Published Friday 28th July 2017

Herefordshire is home to one of the largest private formal gardens to have been created in England since the Second World War and, whilst they are open to pre-booked groups throughout the spring and summer, they will be open for St Michael’s Hospice on Sunday 27th August for everyone to explore.

The Laskett Gardens – which are just off the A49, south of Much Birch – feature 24 rooms created over the course of four decades by Sir Roy Strong and his late wife, Julia Trevelyan Oman, who died in 2003.

Sir Roy was a former director of the V&A Museum and, before that, the National Portrait Gallery and his late wife was an acclaimed theatre and film designer. Their gardens offer a unique portrait of the makers with the story of their marriage and extraordinary lives woven into its very fabric.

He says they never planned to turn the gardens into the showpiece they are now.

‘It was never the intention to do any of this. We just fell in love with the Cedar at first,’ he says.

The whole garden is an autobiography of two people and their marriage and is scattered with references to Sir Roy and his wife.

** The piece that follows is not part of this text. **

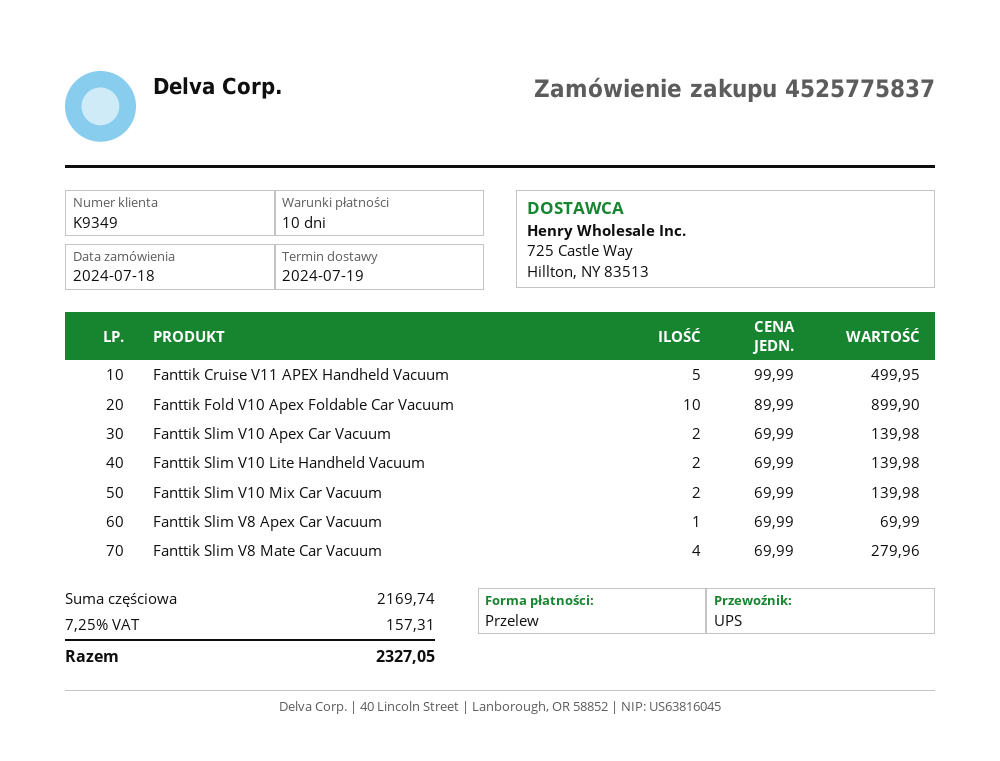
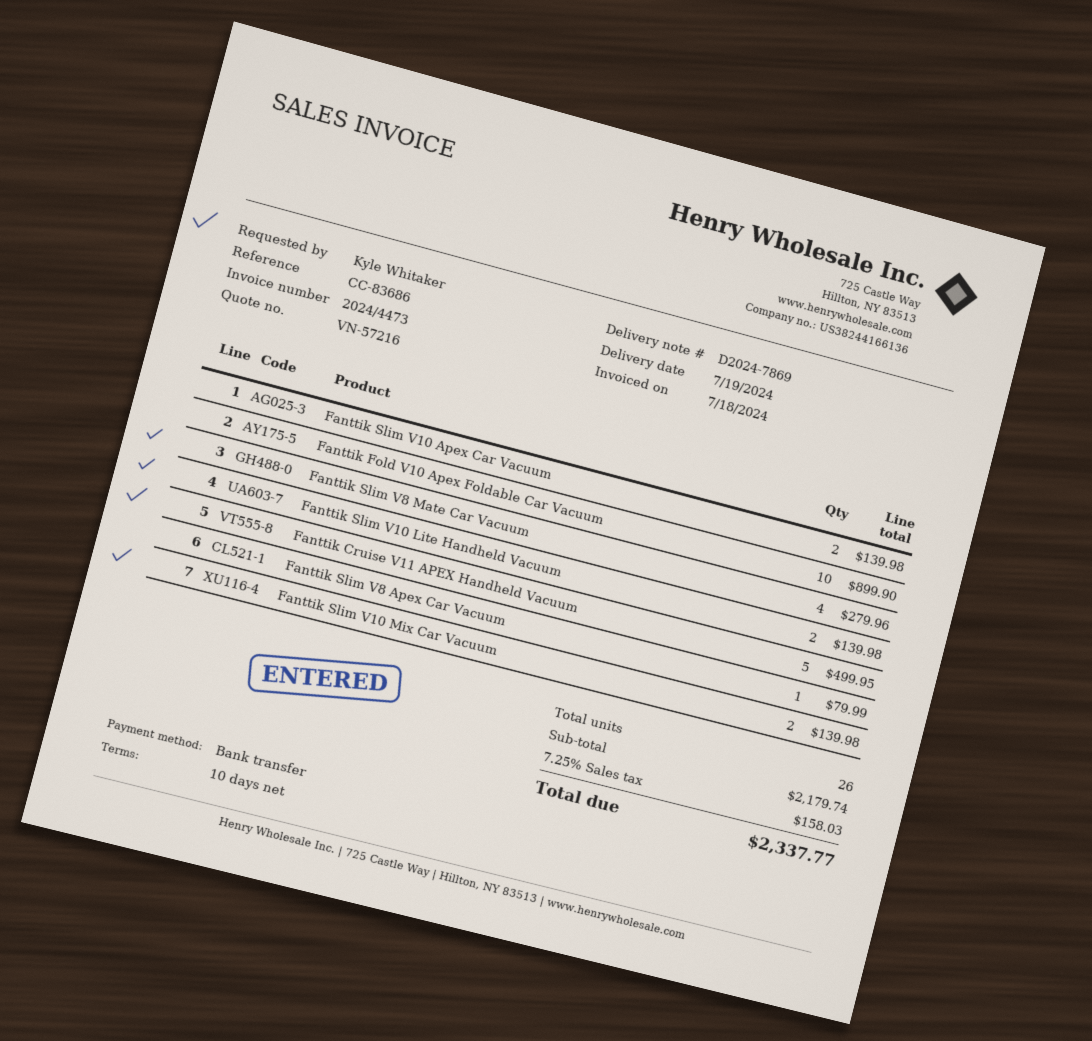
Fanttik Slim V8 Apex Car Vacuum: 1 for 69.99 -> 1 for 79.99
subtotal: 2169.74 -> 2179.74
tax: 7.25% = 157.31 -> 7.25% = 158.03
total: 2327.05 -> 2337.77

Each of the rooms has a story; the Silver Jubilee Garden, for instance, being a nod towards Her Majesty, the 50th Birthday garden – designed by his wife – marks Sir Roy’s milestone birthday and the Hilliard Garden is in celebration of the Elizabethan miniaturist, Nicholas Hilliard.

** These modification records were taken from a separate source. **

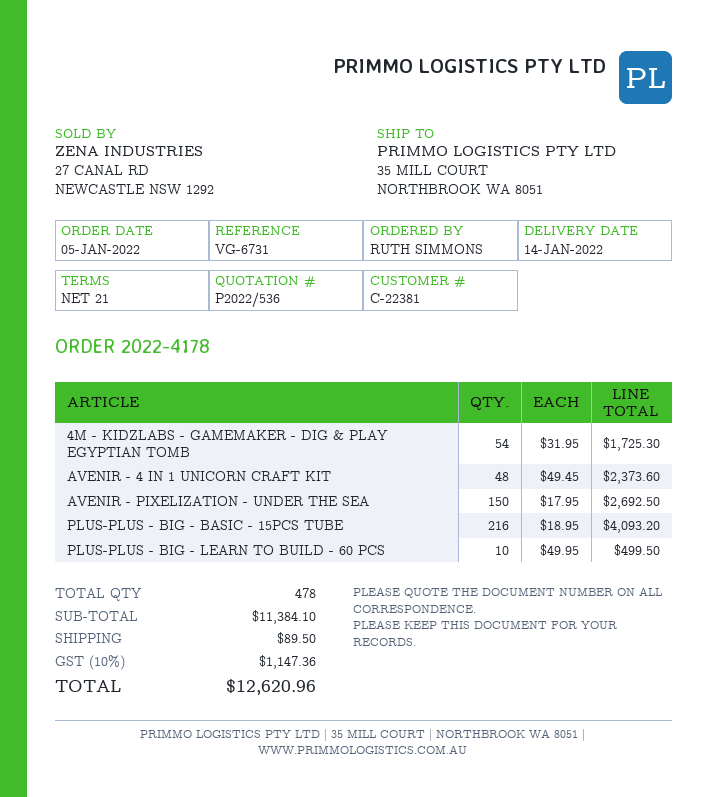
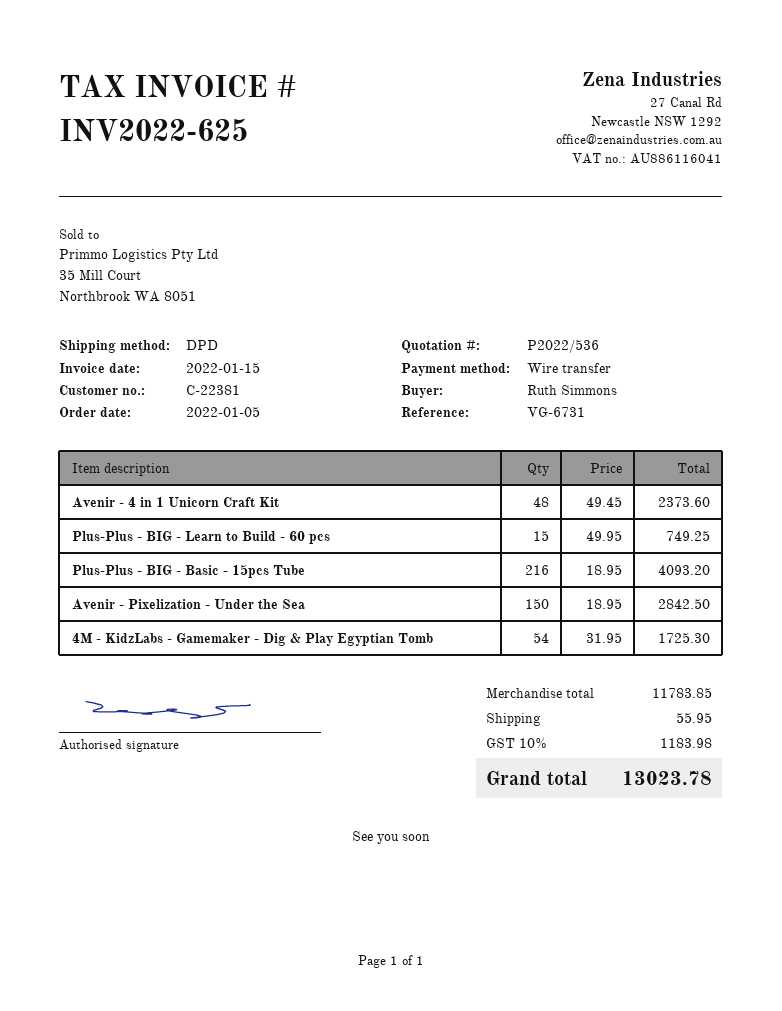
AVENIR - PIXELIZATION - UNDER THE SEA: 150 x 17.95 = 2692.50 -> 150 x 18.95 = 2842.50
PLUS-PLUS - BIG - LEARN TO BUILD - 60 PCS: 10 x 49.95 = 499.50 -> 15 x 49.95 = 749.25
subtotal: 11384.10 -> 11783.85
shipping: 89.50 -> 55.95
tax: 10% = 1147.36 -> 10% = 1183.98
total: 12620.96 -> 13023.78

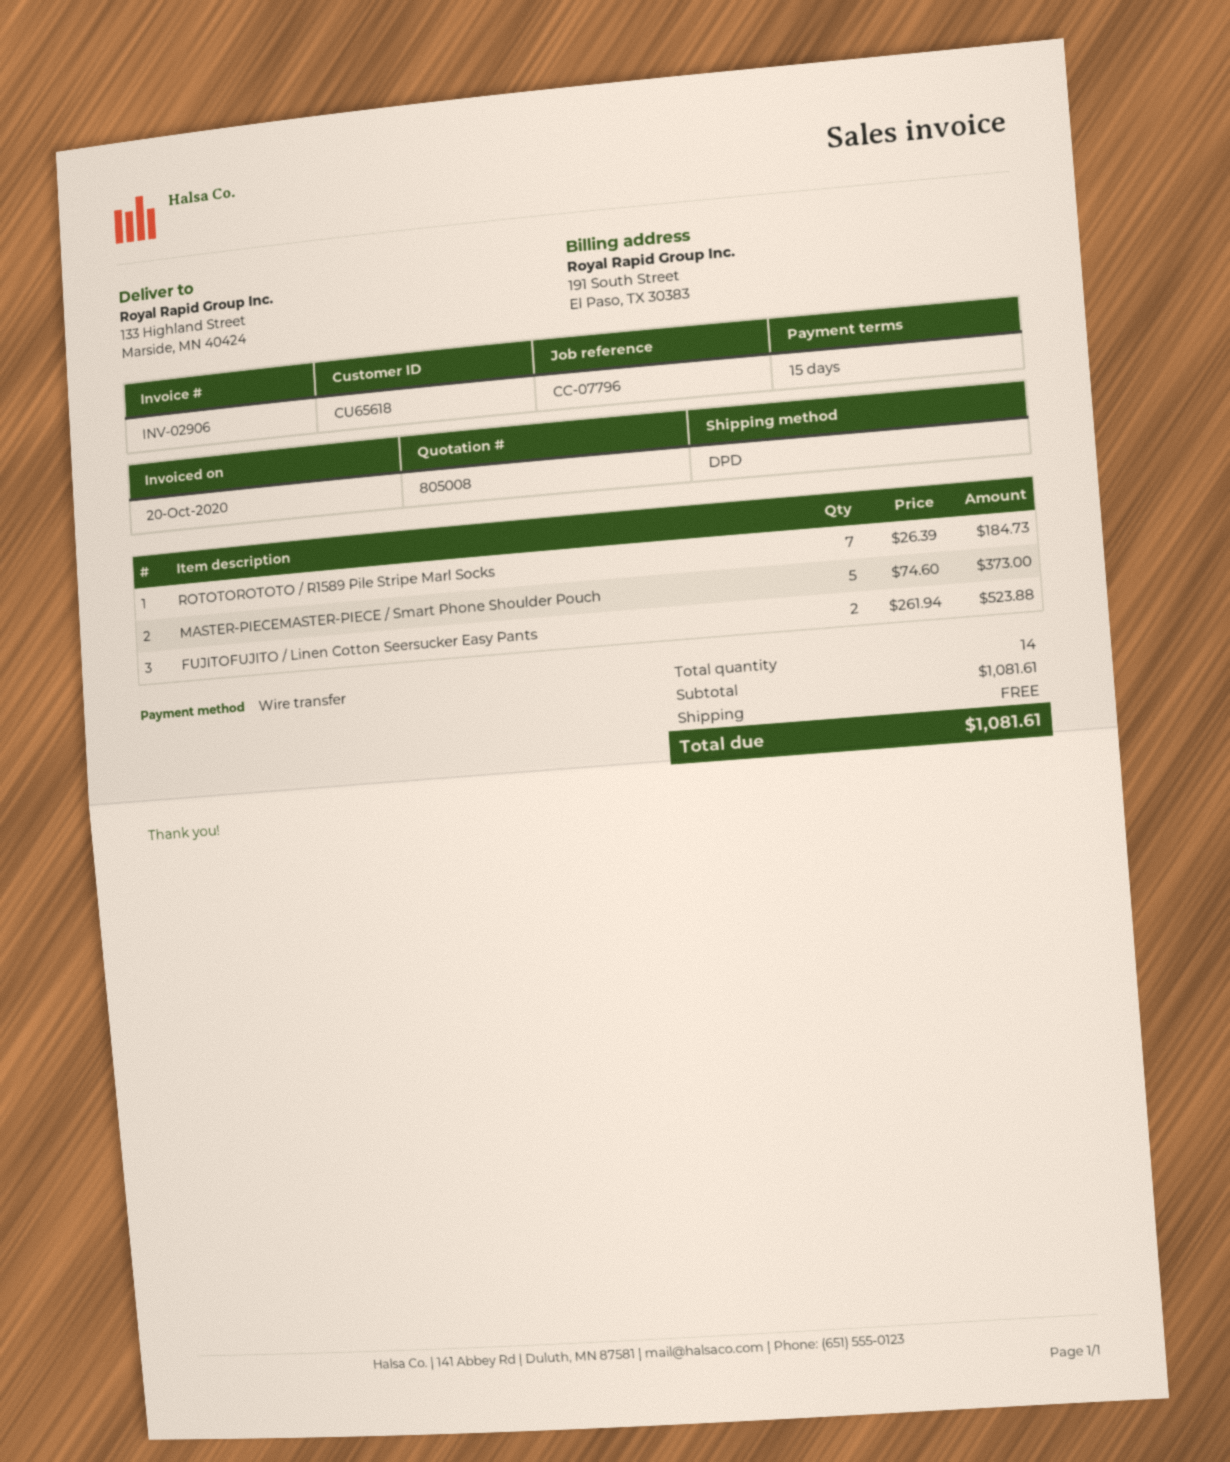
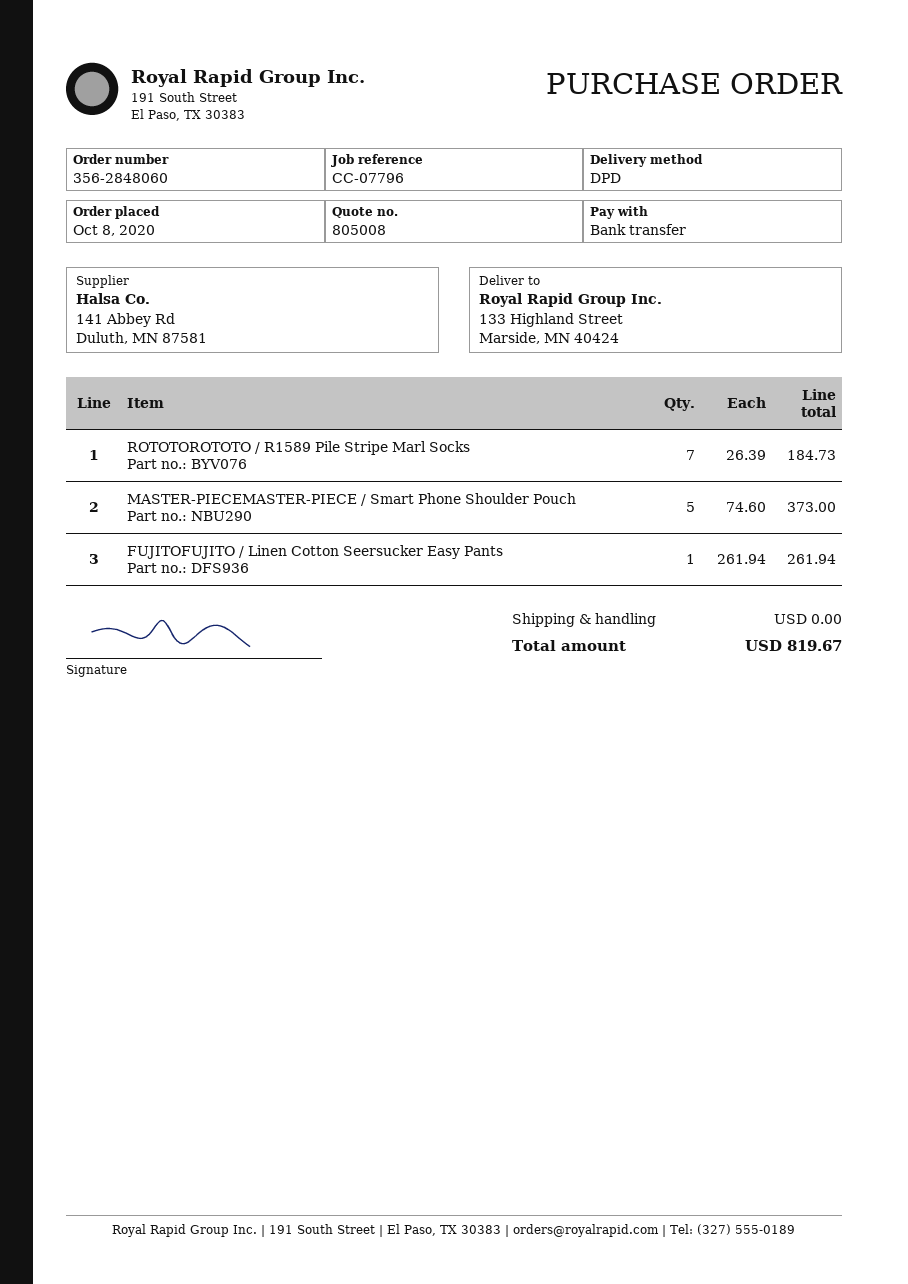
FUJITOFUJITO / Linen Cotton Seersucker Easy Pants: 2 x 261.94 = 523.88 -> 1 x 261.94 = 261.94
total: 1081.61 -> 819.67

Elsewhere, there are nods towards Sir Roy’s working life in the form of a V&A Temple which was erected in 1998.

The Colonnade Court – the perfect setting for an alfresco lunch or even theatre production but in this instance coffee and teas – the Rose Garden, Great Ascent and Serpentine Walk with all the topiary are eye-catching additions, as is the 65-yard Elizabeth Tudor Walk.

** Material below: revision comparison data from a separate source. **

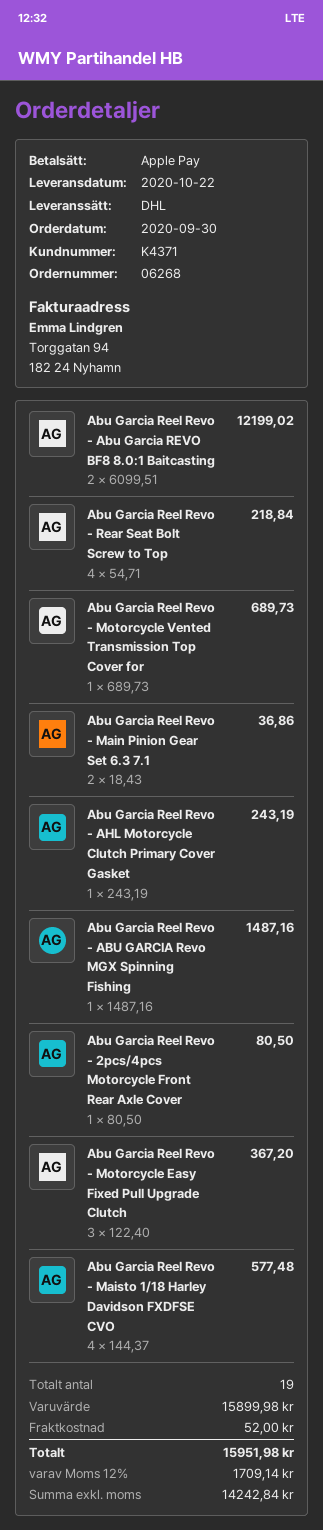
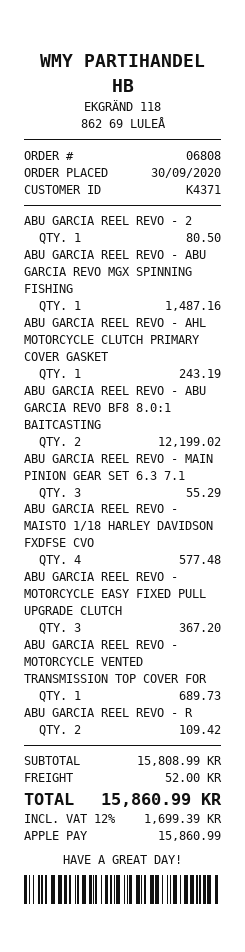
order number: 06268 -> 06808
Abu Garcia Reel Revo - Rear Seat Bolt Screw to Top: 4 for 218.84 -> 2 for 109.42
Abu Garcia Reel Revo - Main Pinion Gear Set 6.3 7.1: 2 for 36.86 -> 3 for 55.29
subtotal: 15899.98 -> 15808.99
tax: 12% = 1709.14 -> 12% = 1699.39
total: 15951.98 -> 15860.99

These gardens are, as Sir Roy says, ‘a visual expression of a very happy marriage.’

The Laskett Gardens are opening this year as part of the St Michael’s Hospice Open Gardens programme.

‘The Hospice is one of the great institutions of Herefordshire,’ he says.

‘We really ought to get on our knees and be very grateful for it. Herefordshire has to be very proud.’

He added, ‘I think gardens are solace, they bring such pleasure and are also a place for memory. They cross all society, much like sport and cooking.’